Technology ✍️ Carlos Almeida 🕒 2026-03-10 11:34 🔥 Views: 1
A vintage telephone sitting on an office desk

If you were born before the year 2000, you'll probably remember the clunky sound of a rotary dial, the tangled-up cord, and that classic shout: "I'm putting the phone down on you!" Well, 10 March isn't just any old date. Today marks exactly 150 years since Alexander Graham Bell made the first ever phone call, summoning his assistant with the famous line: "Mr Watson, come here, I want to see you." What many people don't realise is that very device which changed the world is slowly becoming a museum piece.
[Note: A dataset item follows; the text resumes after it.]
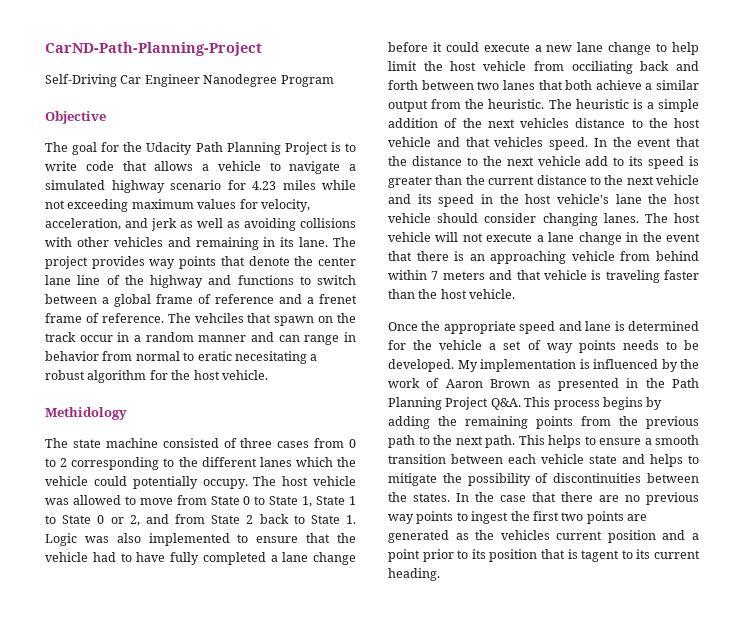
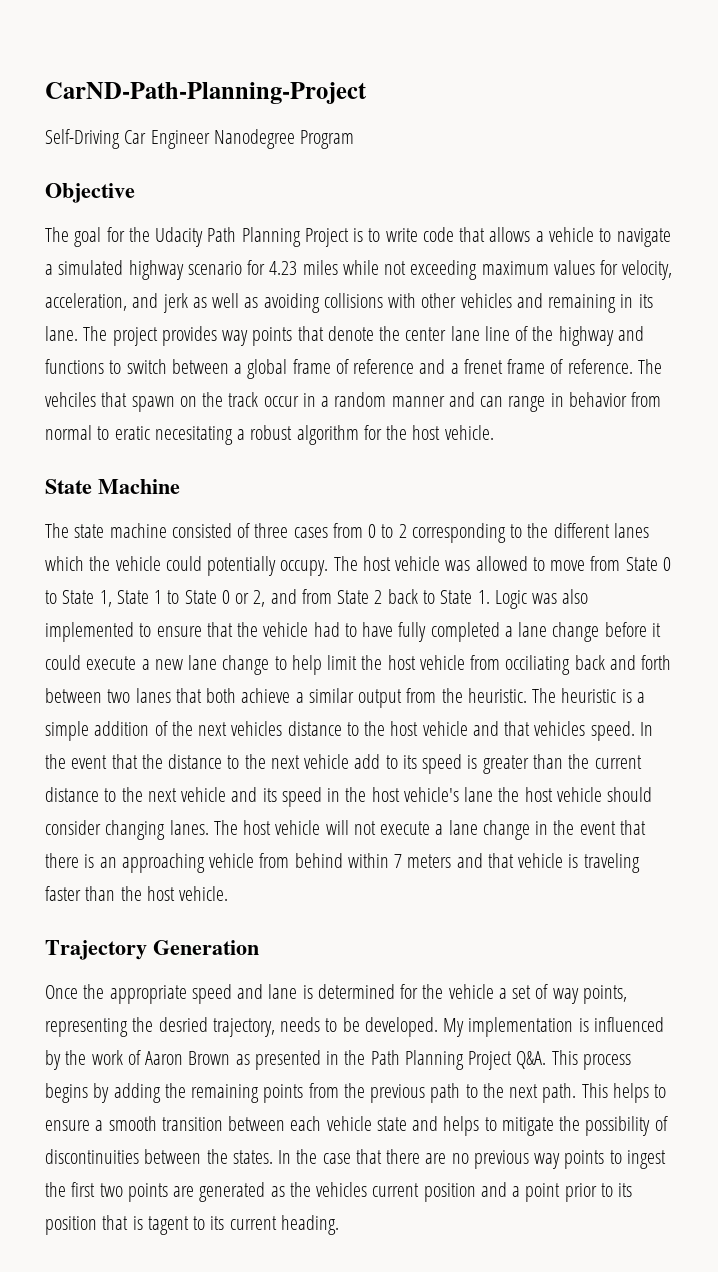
[45,407,127,420] Methidology -> [45,479,180,494] State Machine
(516, 294) none -> [45,940,259,960] // Trajectory Generation
[578,340,616,353] points -> [582,985,627,1004] [45,1017,275,1037] points, representing the desried trajectory,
Here in Britain, the drop in landline usage is staggering. Since 2010, the number of active fixed-line phones has halved. If you're over 40, you'll remember a time when having a phone at home was a luxury – and today, kids look baffled when they spot a phone box on the street. Technology has moved on, and so have our habits. But have we lost something along the way?

The collector keeping history alive

It was this very thought that inspired YouTuber João Víctor de Melo, from Belo Horizonte, to start gathering telecommunication relics. On his channel, he showcases everything from vintage Telebrás models to rarities like the Aqua-air Aqpm-10 De Março Ac-5c-md 115V March, a piece of 1980s industrial kit that most people have forgotten ever existed. "It's my way of keeping the memory of how we used to communicate alive," João explains in one of his recent videos. His YouTube channel has become popular precisely because it digs out these objects that defined entire generations.

The landline's last gasp

A symbolic milestone in this farewell came on 10 March 2019, when the city of São Paulo removed its last public telephone from Avenida Paulista. At the time, the event went almost unnoticed, but for anyone with a sense of history, it marked the end of an era. The glass phone booths, once bustling with people using cards and coins, have been replaced by Wi-Fi hotspots and mobile charging points. Communication has changed its clothes, but the heart of it remains the same: our human need to connect.

From Graham Bell to WhatsApp: a timeline of connection

To really grasp the scale of this shift, it's worth looking at the key milestones from the past 150 years:

  • 1876: Graham Bell makes the first telephone call in Boston.
  • 1922: The first telephone arrives in Brazil, installed at the Catete Palace in Rio de Janeiro.
  • 1990: Mobile phones go on sale in the country for the first time – they were absolute bricks, weighing over 1kg.
  • 2010: Smartphones start to go mainstream, and landline numbers begin to plummet.
  • 2026: We mark 150 years since that first phone call, and landlines are becoming an increasingly rare sight.

For all the tech we have today – Zoom, WhatsApp, and satellite calls – there's still something uniquely personal about ringing someone up. Maybe that's why people keep searching on YouTube for old Telesp adverts or that nostalgic rotary dial sound. 10 March is a reminder that, deep down, the method may change, but the urge to say "hello" is here to stay.